DataFrames come with many methods that enable us to code the transformation or manipulations we might want to perform. These methods usually work with the col and expr that was covered in the Columns 101 article. The col and expr methods by themselves are not useful, because unless used inside methods of dataframes they do not know which dataframe these columns belong to and hence they are generic.


i.) select()


You might be familiar by now about the select() method that comes with DataFrames. It is used to select columns or evaluated expressions from an existing dataframe and returns a new dataframe. As you might have seen in one of the previous articles, there are many ways to denote columns and expressions. The following example illustrates different ways in which expressions can be selected, selecting columns will not be discussed in this article as I have illustrated in many articles in the past:


data = [['X',360],['XXXXX',182],['XXXX',249],['XXX',350],['XX',500]]

schema = 'NAME STRING, TOTAL_MARKS INTEGER'

df = spark.createDataFrame(data,schema=schema)

df.select((df.TOTAL_MARKS/100).alias('Type1'),

          (col('TOTAL_MARKS')/100).alias('Type2'),

          expr('TOTAL_MARKS/100').alias('Type3')).show()


ii.) count()


count() is a pretty straightforward method, it returns the total number of rows in the dataframe. One important property of the count method is that it is an action. The result is evaluated immediately. 

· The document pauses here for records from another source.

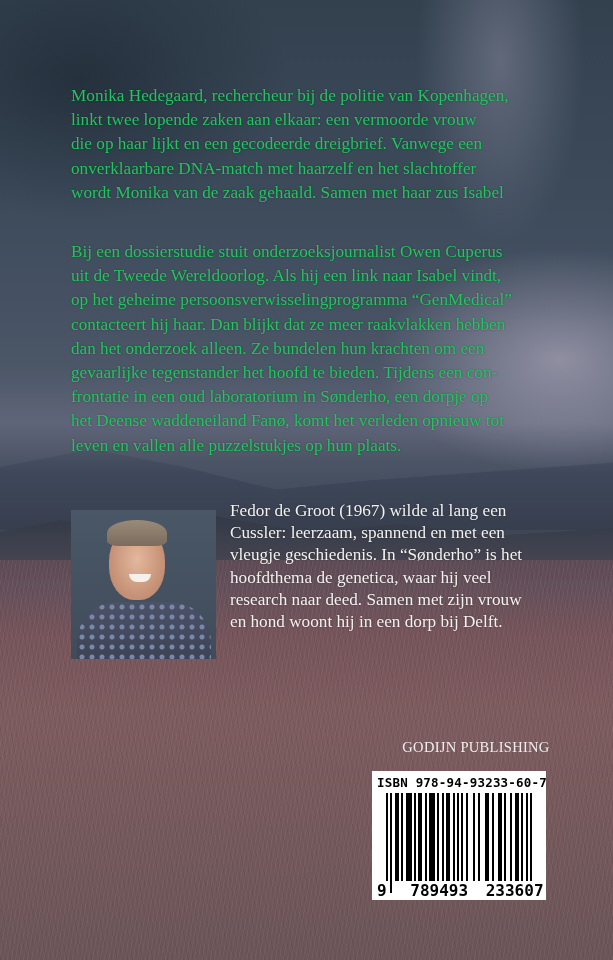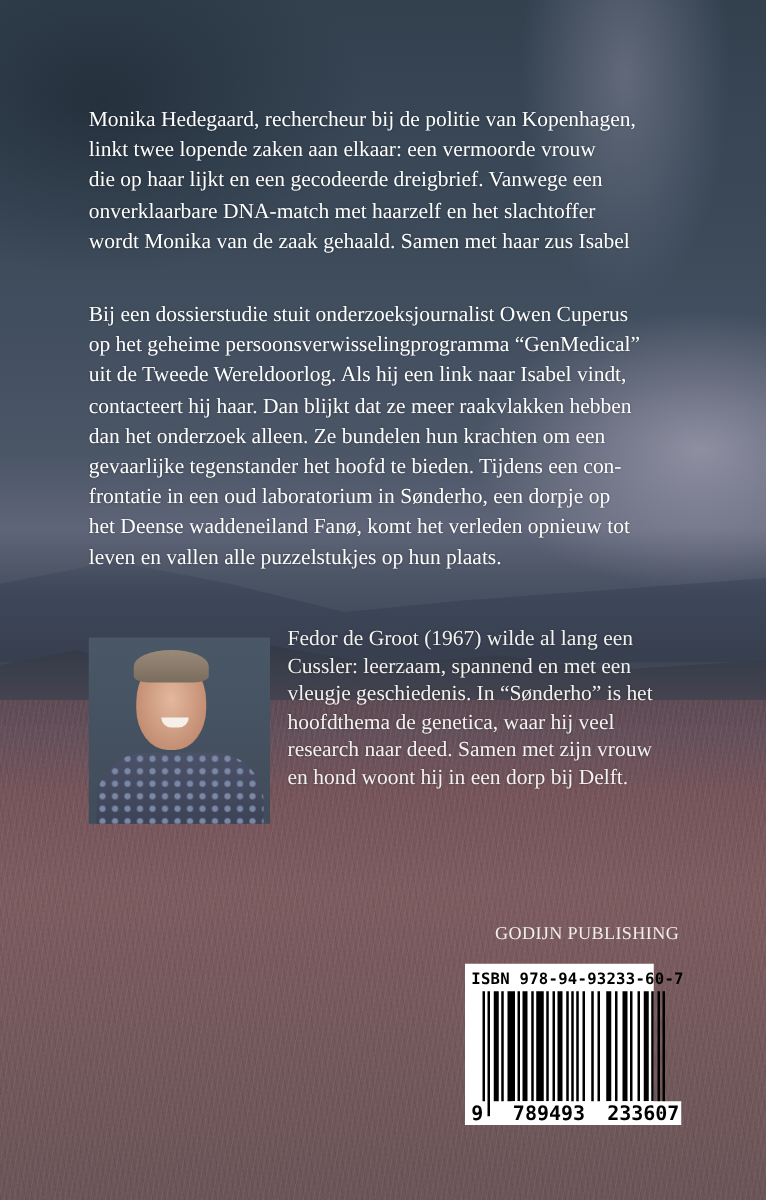"Monika Hedegaard, rechercheur bij de" .text { color: #ffffff -> #22c55e }
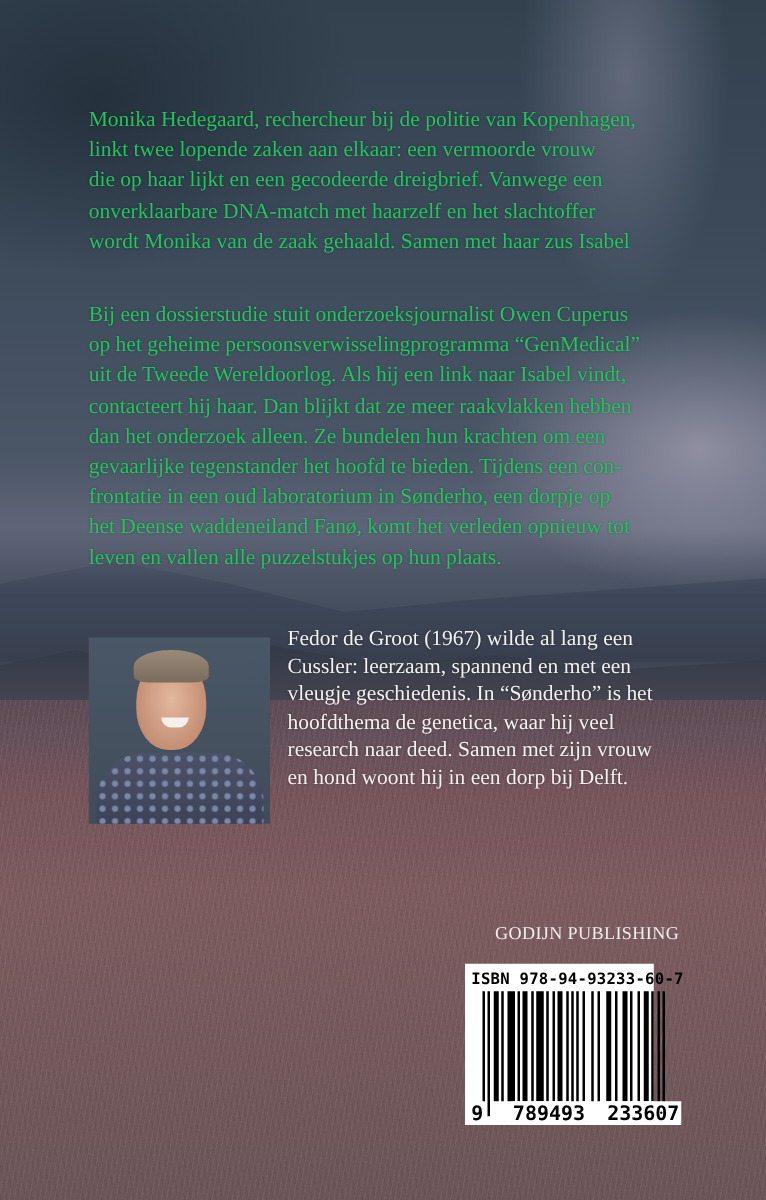"op het geheime" span.line { order: before "uit de Tweede Wereldoorlog. Als" -> after "uit de Tweede Wereldoorlog. Als" }
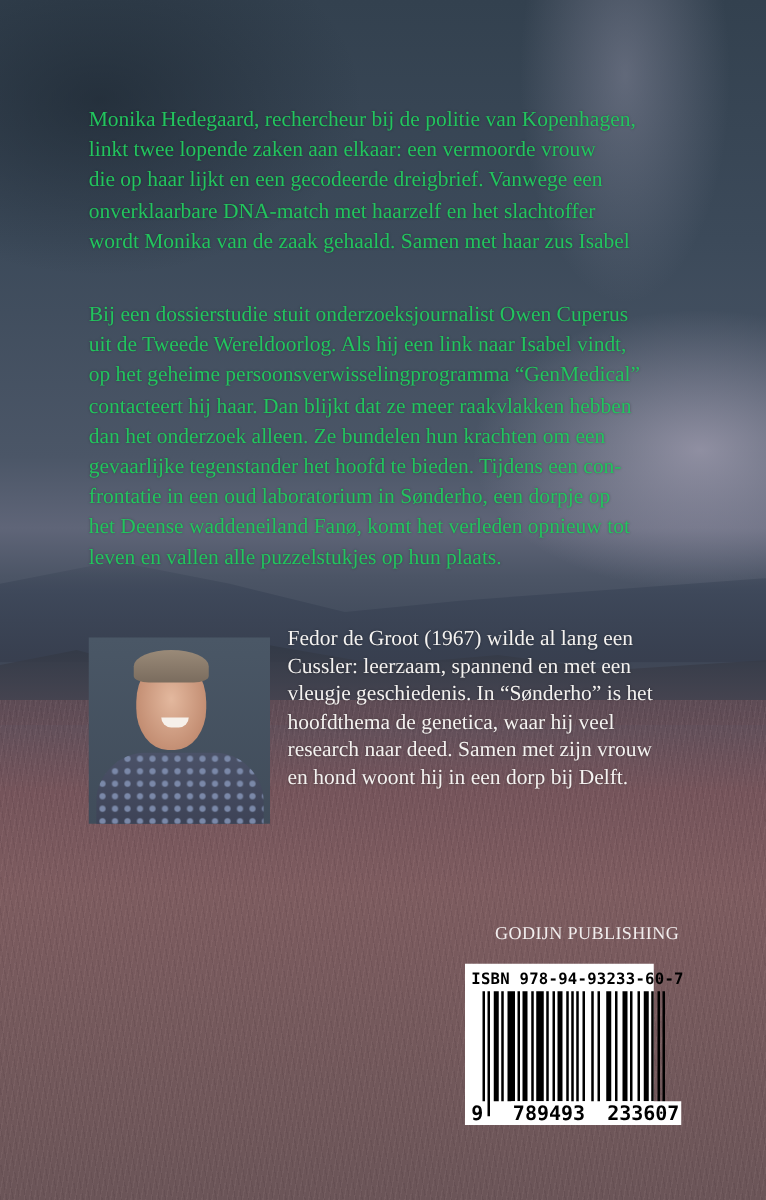"GODIJN PUBLISHING" .publisher { text-align: left -> center }
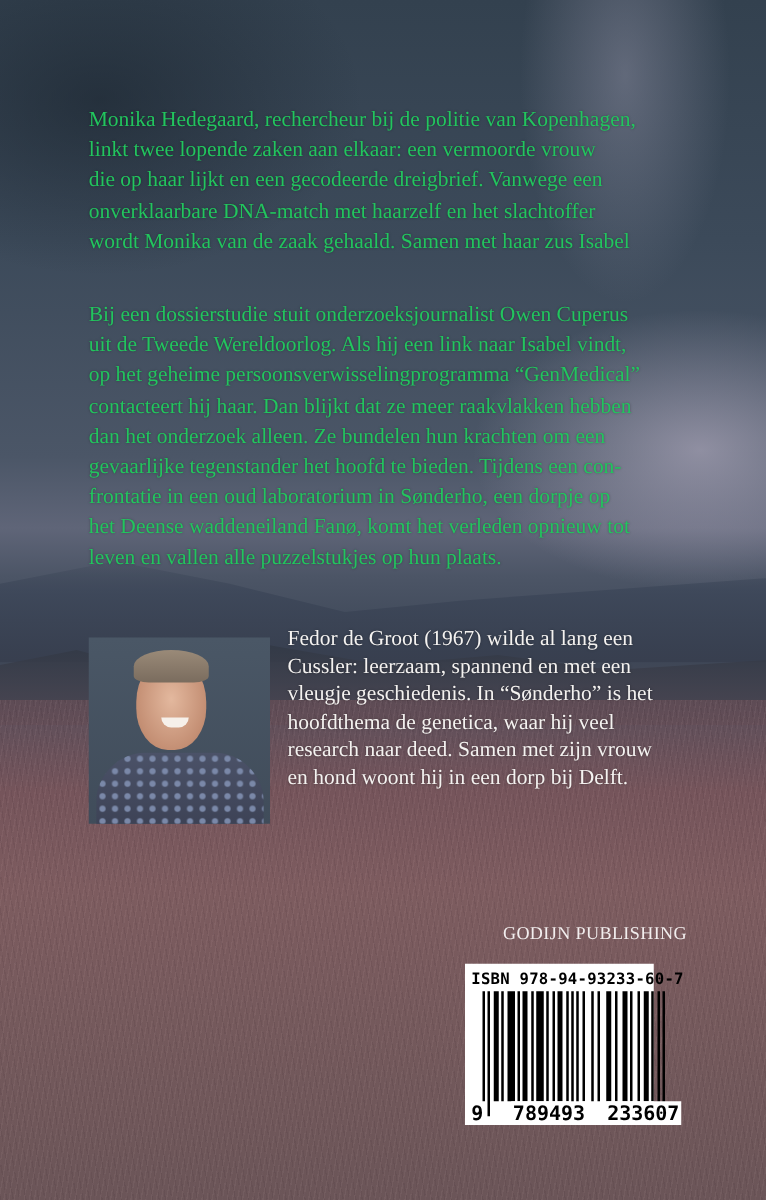"ISBN 978-94-93233-60-7" .barcode-box { width: 151px -> 174px }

# the df used here is the same as one above

print(df.count()) 

O/P:

4


iii.) distinct()


This method returns the distinct records of the dataframe. When we use this on a dataframe that consists of only one column, this method filters out only unique values. This method is a transformation. To display the results use show() on the resulting dataframe.


data = [['X'],['X'],['X'],['XX'],['XX']]

schema = 'NAME STRING'

df = spark.createDataFrame(data,schema=schema)

df.distinct().show()


O/p:

iv.) drop()


drop() method helps us to drop columns of a dataframe and returns a data frame. This functionality provided can be considered the opposite of what we can do with the select() method. Multiple columns can be dropped at the same time, the method takes columns as arguments. I will be using the dataframe below for further examples in this article:


data = [('Raj','A','B',95,15,20,20,20,20),

        ('Hema','B','G',67,9, 18, 3, 19, 18),

        ('Joju','B','B',44,7,8,13,6,10),

        ('Priya','A','G',45,7,5,10,19,4),

        ('Sanjana','B','G',61,18,17,5,3,18),

        ('Ashok','A','B',70,7,18,14,11,20),

        ('Chitra','A','G',66,20,17,17,7,5),

        ('Prem','B','B',29,6,3,10,3,7),

        ('Pavan','B','B',53,3,18,5,16,11)]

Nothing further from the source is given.